Referendum: partiti in fermento e in diversi casi schieramenti che vanno in ordine sparso. Governo che dall’esito potrebbe uscirne rafforzato o indebolito. Quello in programma a settembre è un passaggio politico che potrebbe ridisegnare la fisionomia della politica nazionale e per ricaduta anche di quella delle varie realtà cittadine.
Informazioni sul referendum
Domenica 20 e lunedì 21 settembre 2020 si voterà il referendum confermativo sul taglio dei parlamentari, in concomitanza con le elezioni regionali e comunali.
Le urne saranno aperte domenica 20 settembre dalle 7 alle 23 e lunedì 21 settembre dalle 7 alle 15. Hanno diritto di voto i cittadini italiani iscritti nelle liste elettorali che avranno compiuto 18 anni entro il 20 settembre 2020.
Per votare è necessario presentarsi al seggio, indicato nella propria tessera elettorale, muniti di documento di riconoscimento in corso di validità e tessera elettorale.
Come si può vedere anche dal fac-simile pubblicato dal Viminale sul sito del servizio elettorale, il quesito del referendum confermativo recita così: “Approvate il testo della Legge Costituzionale concernente “Modifiche degli articoli 56, 57 e 59 della Costituzione in materia di riduzione del numero dei parlamentari” approvato dal Parlamento e pubblicato nella Gazzetta Ufficiale della Repubblica italiana – Serie generale – n. 240 del 12 ottobre 2019?”.
Gli scenari
Se si risponde Sì, si sostiene il taglio dei parlamentari. Con il No, si è contrari al taglio e dunque si vota per il mantenimento dello status quo.
Per il referendum costituzionale confermativo, a differenza del referendum abrogativo, non è previsto il raggiungimento di un quorum di validità: l’esito referendario è comunque valido indipendentemente dalla percentuale di partecipazione degli elettori.
Hanno diritto al voto 51.559.898 cittadini, di cui 4.616.344 all’estero. I maschi sono 25.021.636, le femmine 26.538.262. La legge sul taglio dei Parlamentari è stata approvata in via definitiva l’8 ottobre 2019.
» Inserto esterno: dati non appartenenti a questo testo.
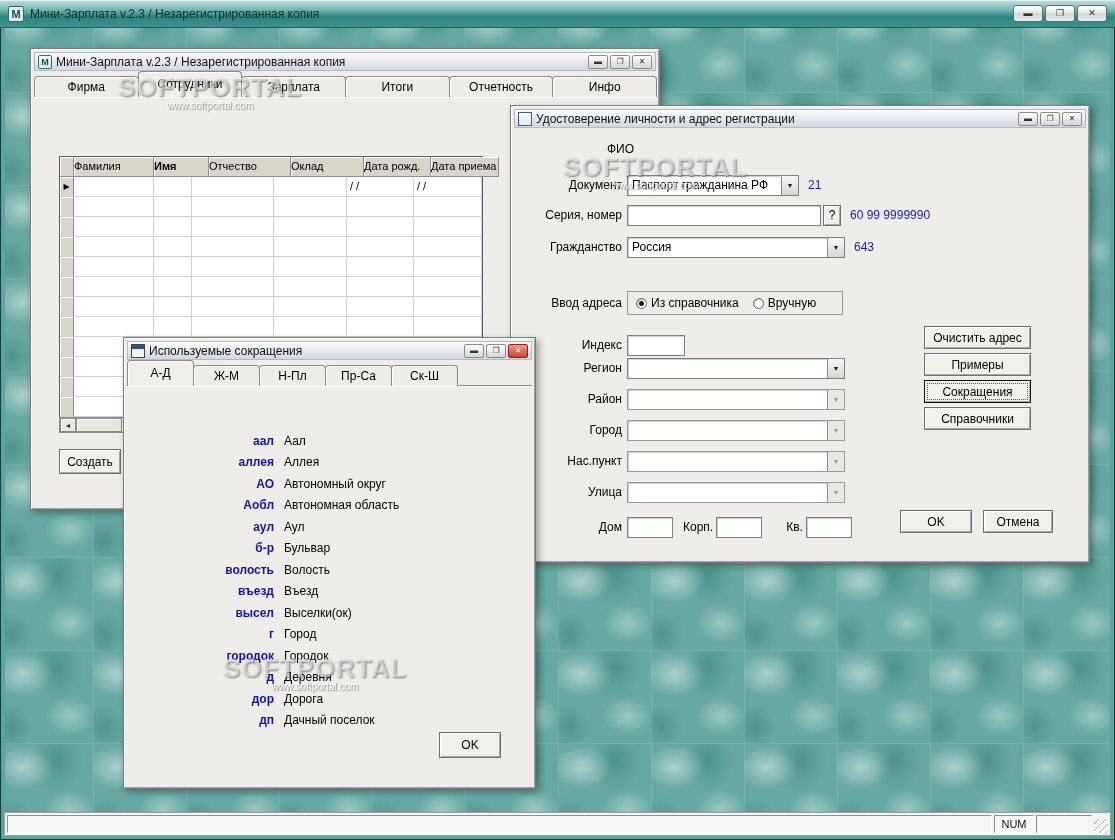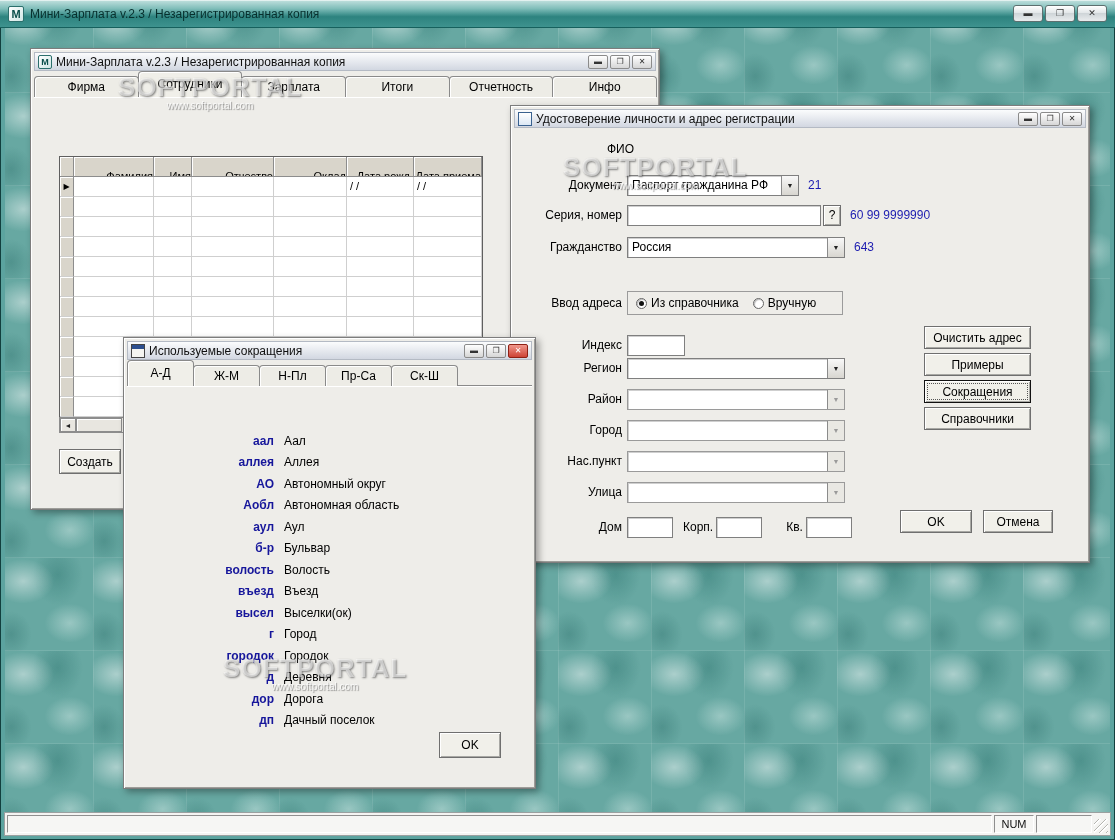--- a/index.html
+++ b/index.html
@@ -102,7 +102,7 @@
   .grow { display:flex; }
   .th, .td { height:20px; font-size:11px; overflow:hidden; white-space:nowrap; flex:0 0 auto; }
   .th { background:#d9d5cb; border-right:1px solid #8d8d8d; border-bottom:1px solid #8d8d8d;
-        box-shadow: inset 1px 1px 0 #fff; text-align:right; padding-top:13px; }
+        box-shadow: inset 1px 1px 0 #fff; text-align:left; padding-top:3px; }
   .td { background:#fff; border-right:1px solid #cfcfcf; border-bottom:1px solid #cfcfcf; padding:3px 3px 0; }
   .td.sel { background:#d9d5cb; border-right:1px solid #8d8d8d; box-shadow: inset 1px 1px 0 #fff; padding:0; }
   .td.sel.marker { font-size:8px; text-align:center; padding-top:5px; }

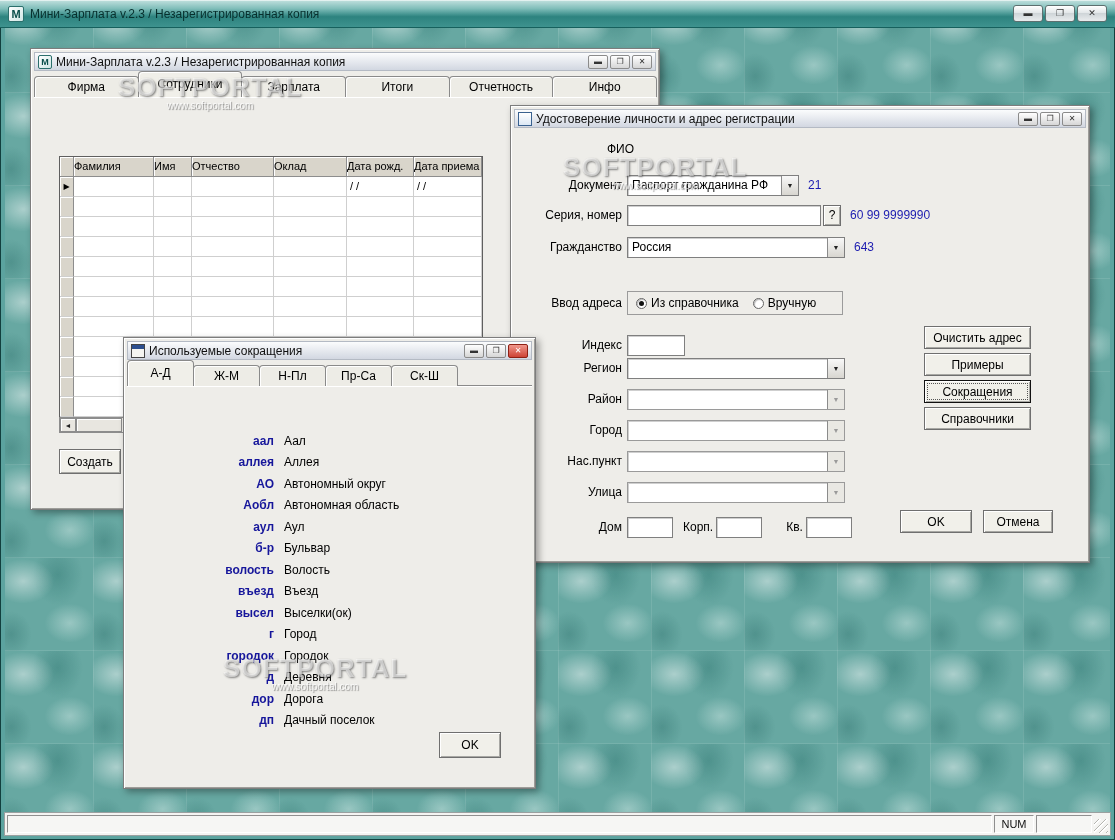--- a/index.html
+++ b/index.html
@@ -205,7 +205,7 @@
             <div class="grow">
               <div class="th" style="width: 14px;"></div>
               <div class="th" style="width: 80px;">Фамилия</div>
-              <div class="th" style="width: 38px;">Имя</div>
+              <div class="th" style="width: 55px; font-weight: bold;">Имя</div>
               <div class="th" style="width: 82px;">Отчество</div>
               <div class="th" style="width: 73px;">Оклад</div>
               <div class="th" style="width: 67px;">Дата рожд.</div>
Se il Sì vincerà, i parlamentari passeranno dagli attuali 945 a 600. Nello specifico, i deputati alla Camera si ridurranno da 630 a 400, mentre i senatori passeranno da 315 a 200. Un taglio del 36,5% del Parlamento, ossia 345 politici totali in meno che dovranno lasciare Roma.
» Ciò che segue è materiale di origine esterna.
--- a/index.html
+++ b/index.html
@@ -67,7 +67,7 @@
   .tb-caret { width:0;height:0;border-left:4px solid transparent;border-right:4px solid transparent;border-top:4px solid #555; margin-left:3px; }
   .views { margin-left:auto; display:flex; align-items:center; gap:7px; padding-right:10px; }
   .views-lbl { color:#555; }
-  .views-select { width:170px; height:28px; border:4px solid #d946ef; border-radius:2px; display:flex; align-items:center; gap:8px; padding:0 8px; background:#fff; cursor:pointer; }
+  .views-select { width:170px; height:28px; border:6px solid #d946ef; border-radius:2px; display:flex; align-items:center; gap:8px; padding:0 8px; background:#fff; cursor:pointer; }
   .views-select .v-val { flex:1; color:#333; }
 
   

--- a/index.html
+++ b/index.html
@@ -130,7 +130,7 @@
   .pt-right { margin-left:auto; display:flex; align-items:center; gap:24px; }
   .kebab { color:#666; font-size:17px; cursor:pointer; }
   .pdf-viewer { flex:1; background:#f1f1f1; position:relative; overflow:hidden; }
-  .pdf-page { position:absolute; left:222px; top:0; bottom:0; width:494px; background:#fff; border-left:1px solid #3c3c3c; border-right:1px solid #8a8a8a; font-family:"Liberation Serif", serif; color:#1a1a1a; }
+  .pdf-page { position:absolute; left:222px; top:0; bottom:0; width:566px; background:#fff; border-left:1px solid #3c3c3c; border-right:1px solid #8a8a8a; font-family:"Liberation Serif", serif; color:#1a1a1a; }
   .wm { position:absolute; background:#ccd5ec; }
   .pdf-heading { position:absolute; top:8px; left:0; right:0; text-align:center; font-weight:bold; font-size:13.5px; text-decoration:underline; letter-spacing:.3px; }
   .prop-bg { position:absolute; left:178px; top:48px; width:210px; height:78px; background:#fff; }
La “riforma Fraccaro”, dal nome dal sottosegretario pentastellato alla presidenza del Consiglio primo firmatario del provvedimento, cambia il rapporto numerico di rappresentanza sia alla Camera dei deputati (1 deputato per 151.210 abitanti, mentre oggi è 1 per 96.006 abitanti) sia al Senato (1 senatore per 302.420 abitanti, mentre oggi era 1 ogni 188.424 abitanti). Questo comporterà la necessità di ridisegnare i collegi elettorali con un’altra legge.
Le posizioni dei partiti
Ma come si posizionano i vari partiti e schieramenti davanti al quesito referendario? Facciamo una panoramica. Nel centrodestra la leader di Fratelli d’Italia Giorgia Meloni ha schierato il suo partito a favore del taglio dei parlamentari, mentre Silvio Berlusconi sembra aver posizionato Forza Italia nei comitati del No.
Le sue preoccupazioni riguardano la possibilità, come ha sottolineato di recente che “il taglio dei parlamentari rischia di essere solo un atto di demagogia che limita la rappresentanza, riduce la libertà e la nostra democrazia”.
Sul fronte della Lega Matteo Salvini sembra aver assunto un atteggiamento prudente sulla questione. La sua posizione ufficiale è il Sì, avendo promosso e votato la legge già durante il governo giallo-verde.
Tuttavia, il leader della Lega ha lasciato libertà di coscienza agli elettori e ai parlamentari del Carroccio. Sull’altro fronte il M5S è schierato per il Sì mentre nel Partito democratico la situazione e per così dire molto più fluida: ufficialmente i vertici nazionali sono a favore del Sì ma nel partito non mancano diverse voci contrarie.
Per questo il segretario nazionale Nicola Zingaretti ha convocato per lunedì 7 settembre la Direzione del partito che deciderà la posizione sul referendum.
Sempre all’interno della maggioranza di governo, Leu si è schierata per il No, mentre Italia Viva non ha dato indicazioni di voto, ma Matteo Renzi ha più volte bollato la riforma come “inutile”. Contraria anche Azione, il partito dell’ex ministro Carlo Calenda.
E l’Umbria? A chiudere il quadro nella nostra regione. In caso di vittoria del Sì dagli attuali sedici parlamentari si passerebbe a nove di cui sei deputati e tre senatori.